**What is being asked:** Retype the records word for word. Skip every image.

==================================================

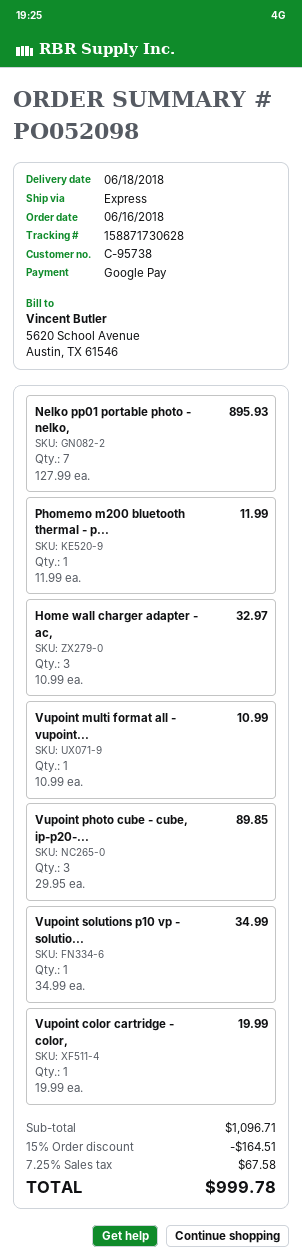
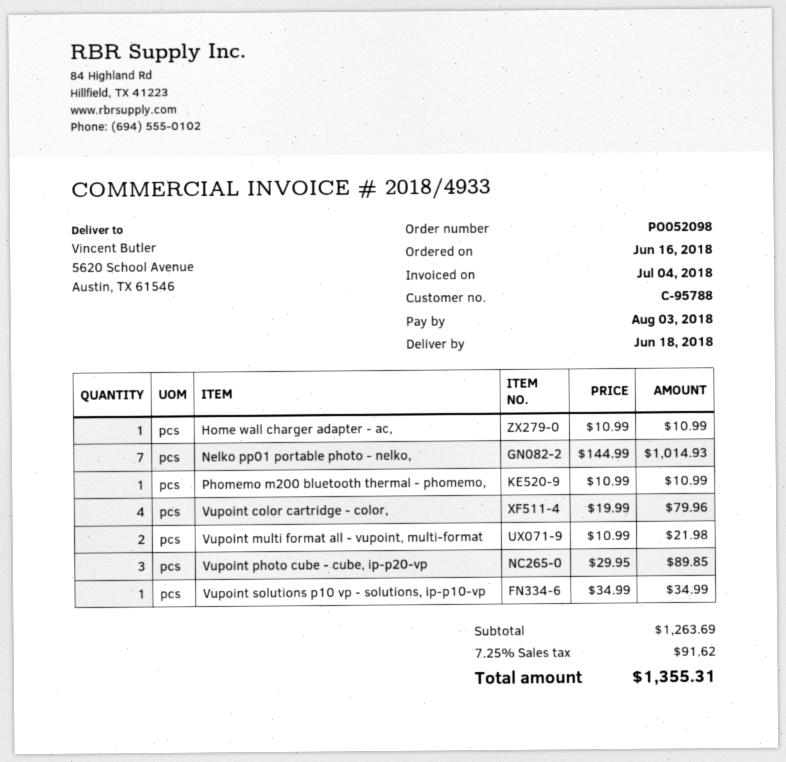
customer number: C-95738 -> C-95788
Nelko pp01 portable photo - nelko,: 7 x 127.99 = 895.93 -> 7 x 144.99 = 1014.93
Phomemo m200 bluetooth thermal - p...: 1 x 11.99 = 11.99 -> 1 x 10.99 = 10.99
Home wall charger adapter - ac,: 3 x 10.99 = 32.97 -> 1 x 10.99 = 10.99
Vupoint multi format all - vupoint...: 1 x 10.99 = 10.99 -> 2 x 10.99 = 21.98
Vupoint color cartridge - color,: 1 x 19.99 = 19.99 -> 4 x 19.99 = 79.96
subtotal: 1096.71 -> 1263.69
discount: 15% = 164.51 -> none
tax: 7.25% = 67.58 -> 7.25% = 91.62
total: 999.78 -> 1355.31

==================================================

**The answer:**
customer number: C-95738 -> C-95788
Nelko pp01 portable photo - nelko,: 7 x 127.99 = 895.93 -> 7 x 144.99 = 1014.93
Phomemo m200 bluetooth thermal - p...: 1 x 11.99 = 11.99 -> 1 x 10.99 = 10.99
Home wall charger adapter - ac,: 3 x 10.99 = 32.97 -> 1 x 10.99 = 10.99
Vupoint multi format all - vupoint...: 1 x 10.99 = 10.99 -> 2 x 10.99 = 21.98
Vupoint color cartridge - color,: 1 x 19.99 = 19.99 -> 4 x 19.99 = 79.96
subtotal: 1096.71 -> 1263.69
discount: 15% = 164.51 -> none
tax: 7.25% = 67.58 -> 7.25% = 91.62
total: 999.78 -> 1355.31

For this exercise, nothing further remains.